Publicado no Universia Portugal

Quando está em casa sem fazer nada ou sentado na sala de espera de um consultório médico, é praticamente instintivo pegar o smartphone para dar uma olhada nas redes sociais ou tentar passar uma nova fase daquele novo jogo online. Na era digital, as opções de entretimento para as horas vagas são imensas, indo desde as séries do Netflix até aos quase infinitos jogos disponíveis na palma da sua mão.

O problema é que as diversas tecnologias disponíveis acabaram por ganhar força e deixaram de lado hobbies mais analógicos, como ler um bom livro. No entanto, é possível contornar todas essas distrações digitais e retomar o hábito e a paixão pela leitura. Veja como:
Um livro de cada vez

Começar a ler mais livros do que aqueles que é capaz é garantia de que vai criar um bloqueio. Ainda que algumas pessoas consigam ler diversas obras ao mesmo tempo, para quem só agora está a retomar a prática, é preciso evitar essa tentação. O leitor pode ficar intimidado e ficar com a impressão de que a leitura é algo muito difícil e nada prazerosa. Por isso, foque-se numa única história de cada vez e se não gostar do livro que estiver a ler, não hesite em deixá-lo de lado e começar a ler um novo. O importante é ir com calma e manter o interesse pela prática.

Desconecte-se para se dedicar à leitura

Se está a passar por uma crise de leitura, em que apenas a visão da capa de um livro já o deixa apavorado, então parte desse fenômeno pode estar ligada ao excesso de tempo que passa online. A internet, apesar das suas memes de gatinhos fofos e de vídeos engraçados, é a maior ferramenta de procrastinação do mundo. Começamos com a intenção de dar apenas uma vista de olhos no Facebook, mas quando nos damos conta já estamos sentados há horas em frente ao computador ou com o smartphone na mão.
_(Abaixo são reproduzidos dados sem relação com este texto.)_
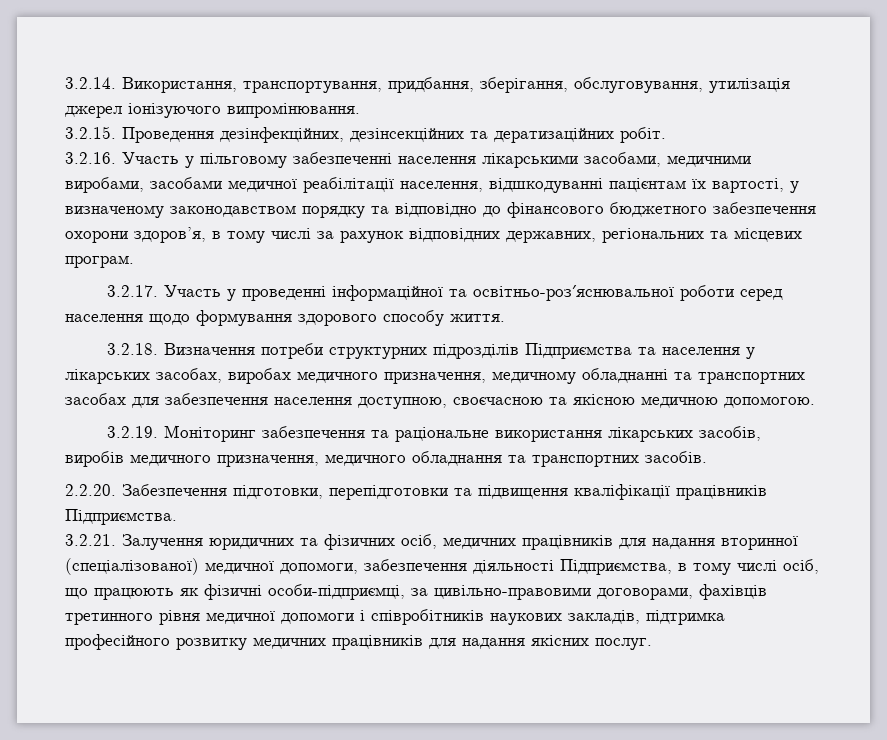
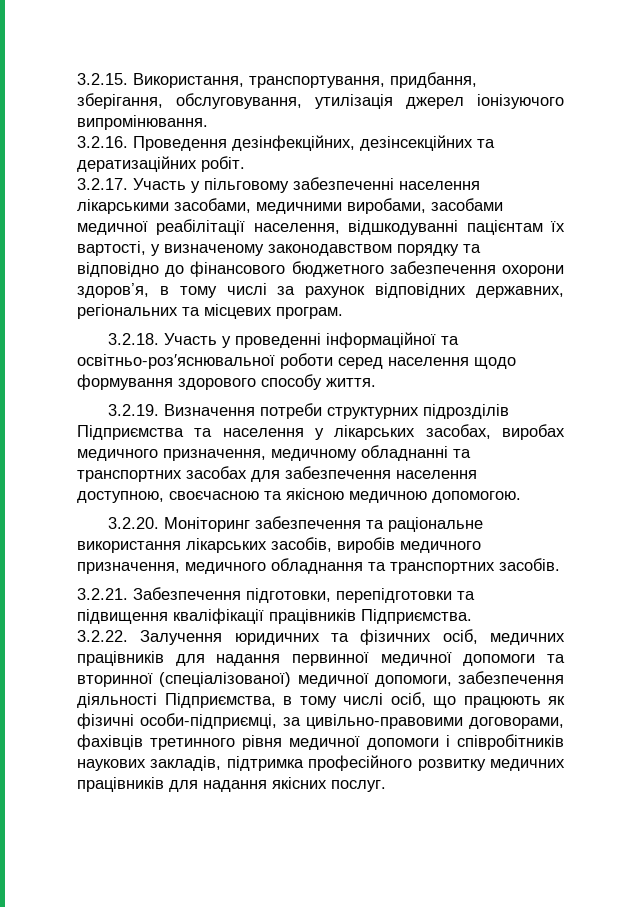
- 3.2.14. Використання, транспортування, придбання, зберігання, обслуговування, утилізація джерел іонізуючого випромінювання.
+ 3.2.15. Використання, транспортування, придбання, зберігання, обслуговування, утилізація джерел іонізуючого випромінювання.
- 3.2.15. Проведення дезінфекційних, дезінсекційних та дератизаційних робіт.
+ 3.2.16. Проведення дезінфекційних, дезінсекційних та дератизаційних робіт.
- 3.2.16. Участь у пільговому забезпеченні населення лікарськими засобами, медичними виробами, засобами медичної реабілітації населення, відшкодуванні пацієнтам їх вартості, у визначеному законодавством порядку та відповідно до фінансового бюджетного забезпечення охорони здоров’я, в тому числі за рахунок відповідних державних, регіональних та місцевих програм.
+ 3.2.17. Участь у пільговому забезпеченні населення лікарськими засобами, медичними виробами, засобами медичної реабілітації населення, відшкодуванні пацієнтам їх вартості, у визначеному законодавством порядку та відповідно до фінансового бюджетного забезпечення охорони здоров’я, в тому числі за рахунок відповідних державних, регіональних та місцевих програм.
- 3.2.17. Участь у проведенні інформаційної та освітньо-роз′яснювальної роботи серед населення щодо формування здорового способу життя.
+ 3.2.18. Участь у проведенні інформаційної та освітньо-роз′яснювальної роботи серед населення щодо формування здорового способу життя.
- 3.2.18. Визначення потреби структурних підрозділів Підприємства та населення у лікарських засобах, виробах медичного призначення, медичному обладнанні та транспортних засобах для забезпечення населення доступною, своєчасною та якісною медичною допомогою.
+ 3.2.19. Визначення потреби структурних підрозділів Підприємства та населення у лікарських засобах, виробах медичного призначення, медичному обладнанні та транспортних засобах для забезпечення населення доступною, своєчасною та якісною медичною допомогою.
- 3.2.19. Моніторинг забезпечення та раціональне використання лікарських засобів, виробів медичного призначення, медичного обладнання та транспортних засобів.
+ 3.2.20. Моніторинг забезпечення та раціональне використання лікарських засобів, виробів медичного призначення, медичного обладнання та транспортних засобів.
- 2.2.20. Забезпечення підготовки, перепідготовки та підвищення кваліфікації працівників Підприємства.
+ 3.2.21. Забезпечення підготовки, перепідготовки та підвищення кваліфікації працівників Підприємства.
- 3.2.21. Залучення юридичних та фізичних осіб, медичних працівників для надання вторинної (спеціалізованої) медичної допомоги, забезпечення діяльності Підприємства, в тому числі осіб, що працюють як фізичні особи-підприємці, за цивільно-правовими договорами, фахівців третинного рівня медичної допомоги і співробітників наукових закладів, підтримка професійного розвитку медичних працівників для надання якісних послуг.
+ 3.2.22. Залучення юридичних та фізичних осіб, медичних працівників для надання первинної медичної допомоги та вторинної (спеціалізованої) медичної допомоги, забезпечення діяльності Підприємства, в тому числі осіб, що працюють як фізичні особи-підприємці, за цивільно-правовими договорами, фахівців третинного рівня медичної допомоги і співробітників наукових закладів, підтримка професійного розвитку медичних працівників для надання якісних послуг.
Uma forma de reverter esse processo é reservar algum tempo para se desconectar e passar algumas horas a usufruir de um bom livro. Mas para que isso funcione, é preciso ter disciplina. Reserve os dias da semana em que está mais tranquilo e programe um alarme no celular para saber a que horas deve fazer log off do mundo digital.

Revisite os clássicos

Lembra-se do primeiro livro que motivou o seu gosto pela leitura? Provavelmente foi mesmo especial e conquistou a sua atenção com uma boa história. Por isso, quando estiver a passar por uma crise de leitura, abra o seu armário, vasculhe as prateleiras e tente encontrar a obra que o inspirou desde o início, para mergulhar na sua história mais uma vez.

Passeie pela livraria

Pode parecer algo muito simplista, mas aproximar-se desse universo pode resolver a crise com os livros. Por isso, reserve algum tempo para passear pela sua livraria favorita, tomar um bom café e conhecer as novidades. Depois de algumas horas a admirar as capas dos livros e a conversar com os vendedores, sem dúvida retomará a sua inspiração e gosto pela leitura.
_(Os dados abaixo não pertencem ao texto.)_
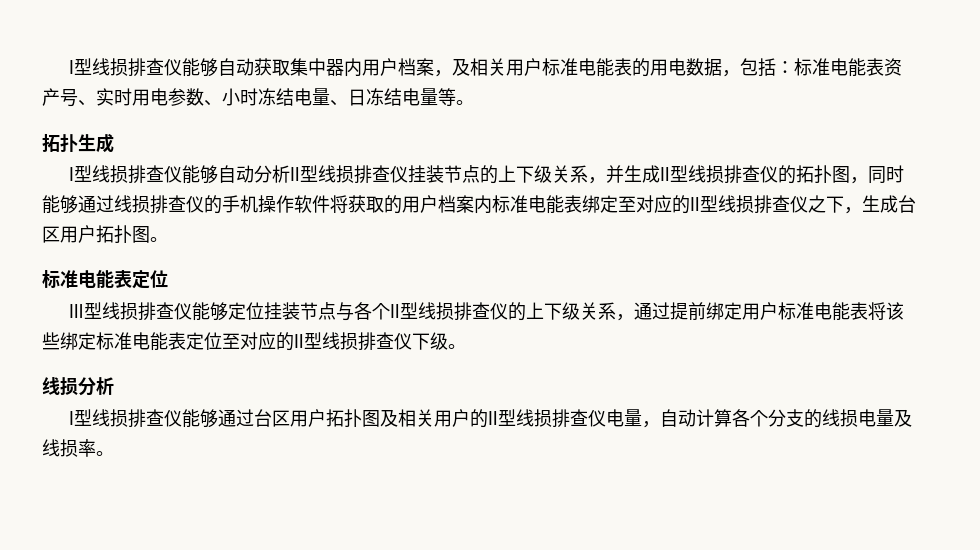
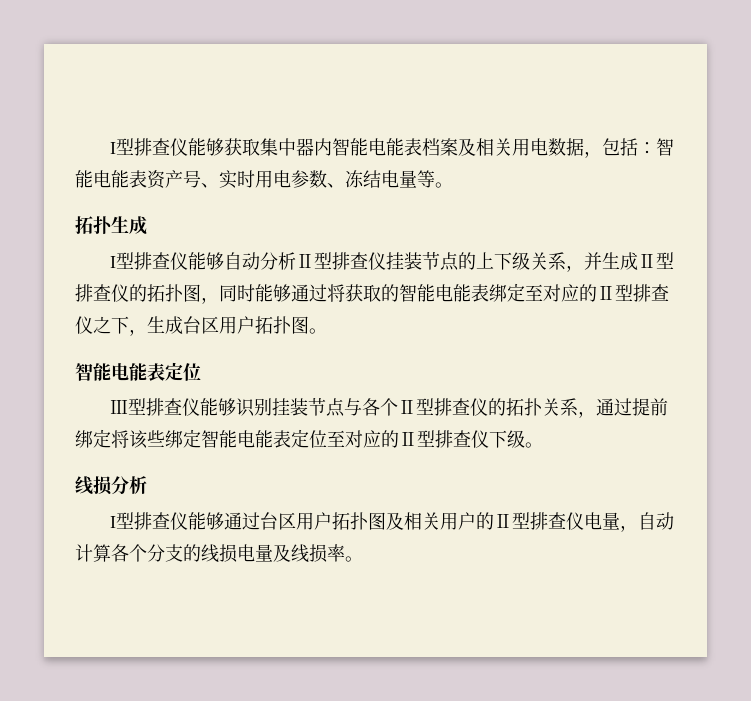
- I型线损排查仪能够自动获取集中器内用户档案，及相关用户标准电能表的用电数据，包括：标准电能表资产号、实时用电参数、小时冻结电量、日冻结电量等。
+ I型排查仪能够获取集中器内智能电能表档案及相关用电数据，包括：智能电能表资产号、实时用电参数、冻结电量等。
- I型线损排查仪能够自动分析Ⅱ型线损排查仪挂装节点的上下级关系，并生成Ⅱ型线损排查仪的拓扑图，同时能够通过线损排查仪的手机操作软件将获取的用户档案内标准电能表绑定至对应的Ⅱ型线损排查仪之下，生成台区用户拓扑图。
- 标准电能表定位
+ I型排查仪能够自动分析Ⅱ型排查仪挂装节点的上下级关系，并生成Ⅱ型排查仪的拓扑图，同时能够通过将获取的智能电能表绑定至对应的Ⅱ型排查仪之下，生成台区用户拓扑图。
+ 智能电能表定位
- Ⅲ型线损排查仪能够定位挂装节点与各个Ⅱ型线损排查仪的上下级关系，通过提前绑定用户标准电能表将该些绑定标准电能表定位至对应的Ⅱ型线损排查仪下级。
+ Ⅲ型排查仪能够识别挂装节点与各个Ⅱ型排查仪的拓扑关系，通过提前绑定将该些绑定智能电能表定位至对应的Ⅱ型排查仪下级。
- I型线损排查仪能够通过台区用户拓扑图及相关用户的Ⅱ型线损排查仪电量，自动计算各个分支的线损电量及线损率。
+ I型排查仪能够通过台区用户拓扑图及相关用户的Ⅱ型排查仪电量，自动计算各个分支的线损电量及线损率。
Partilhe o hábito com um amigo

Ler é uma atividade que, geralmente é praticada por uma única pessoa, mas ter uma companhia em momentos de crise pode ser a solução para os seus problemas. Fale com amigos que também estejam a querer ler mais livros e crie um clube de leitura e de discussões literárias. Esta tática estimulará o grupo como um todo.
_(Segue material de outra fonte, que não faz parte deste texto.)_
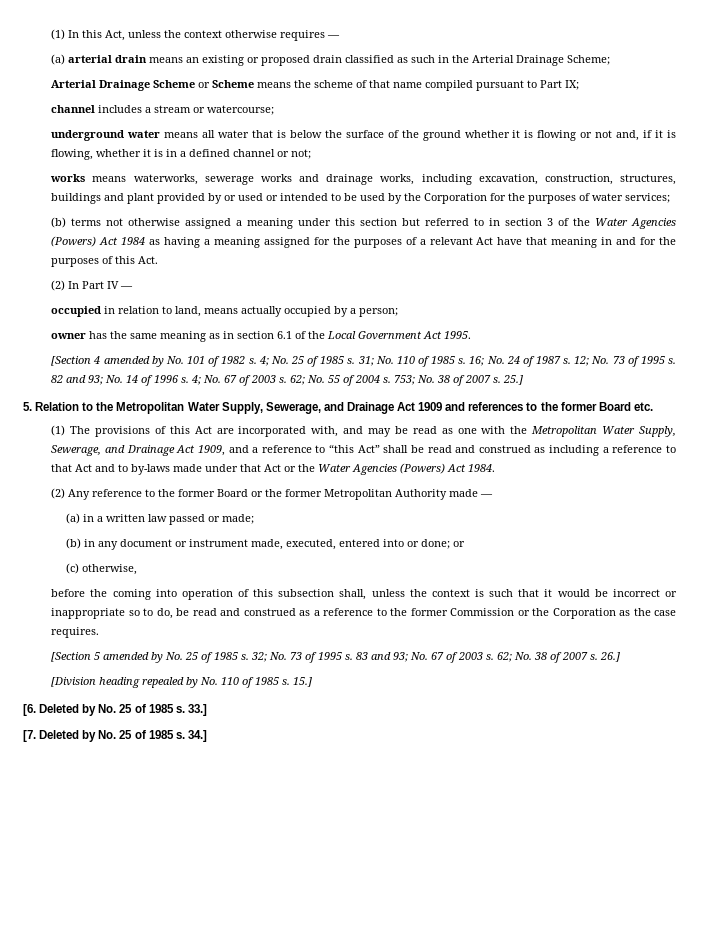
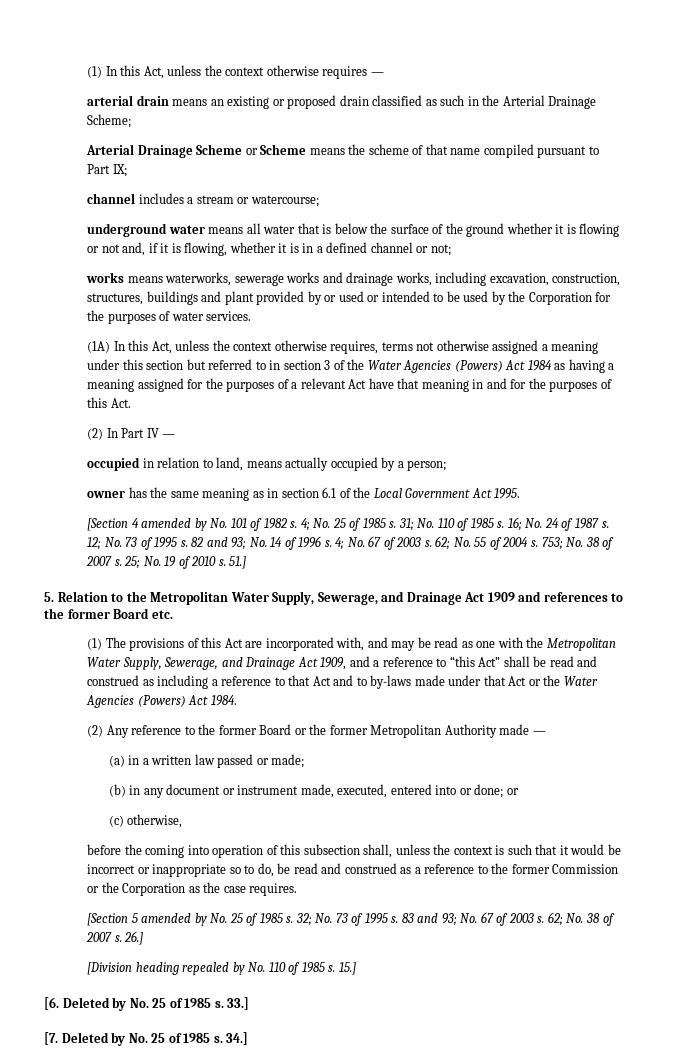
- (a) arterial drain means an existing or proposed drain classified as such in the Arterial Drainage Scheme;
+ arterial drain means an existing or proposed drain classified as such in the Arterial Drainage Scheme;
- works means waterworks, sewerage works and drainage works, including excavation, construction, structures, buildings and plant provided by or used or intended to be used by the Corporation for the purposes of water services;
- (b) terms not otherwise assigned a meaning under this section but referred to in section 3 of the Water Agencies (Powers) Act 1984 as having a meaning assigned for the purposes of a relevant Act have that meaning in and for the purposes of this Act.
+ works means waterworks, sewerage works and drainage works, including excavation, construction, structures, buildings and plant provided by or used or intended to be used by the Corporation for the purposes of water services.
+ (1A) In this Act, unless the context otherwise requires, terms not otherwise assigned a meaning under this section but referred to in section 3 of the Water Agencies (Powers) Act 1984 as having a meaning assigned for the purposes of a relevant Act have that meaning in and for the purposes of this Act.
- 25.]
+ 25; No. 19 of 2010 s. 51.]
Leia o livro depois do filme

O que é considerado um verdadeiro pecado por algumas pessoas pode ser a solução para a crise de leitura de outras. Se foi ao cinema e adorou um filme baseado na história de um livro, corra para a livraria ou para a biblioteca mais próxima e tente encontrá-lo. Por ser uma história interessante, as hipóteses de se envolver na leitura são ainda maiores. Mas para quem simplesmente não consegue lidar com essa ideia, aposte num livro inédito, mas de uma série que já conheça e que já tenha lido outros capítulos adaptados para o cinema.

Ouça o seu livro

Sentar e folhear as páginas de um livro parece-lhe angustiante? Então aposte nos podcasts. Atualmente, estão já disponíveis neste tipo de plataforma prática e barata uma extensa variedade de gêneros e que pode ser utilizada em casa, no carro ou até mesmo no smartphone.

Experimente novos gêneros

Apesar de ser apaixonado por uma determinada série de livros, ler as suas histórias diversas vezes pode ser muito cansativo. Para evitar que se canse da leitura e para que também tenha a oportunidade de conhecer coisas novas, tente explorar gêneros diferentes dos que está acostumado. Nesta aventura, pode descobrir uma nova série preferida.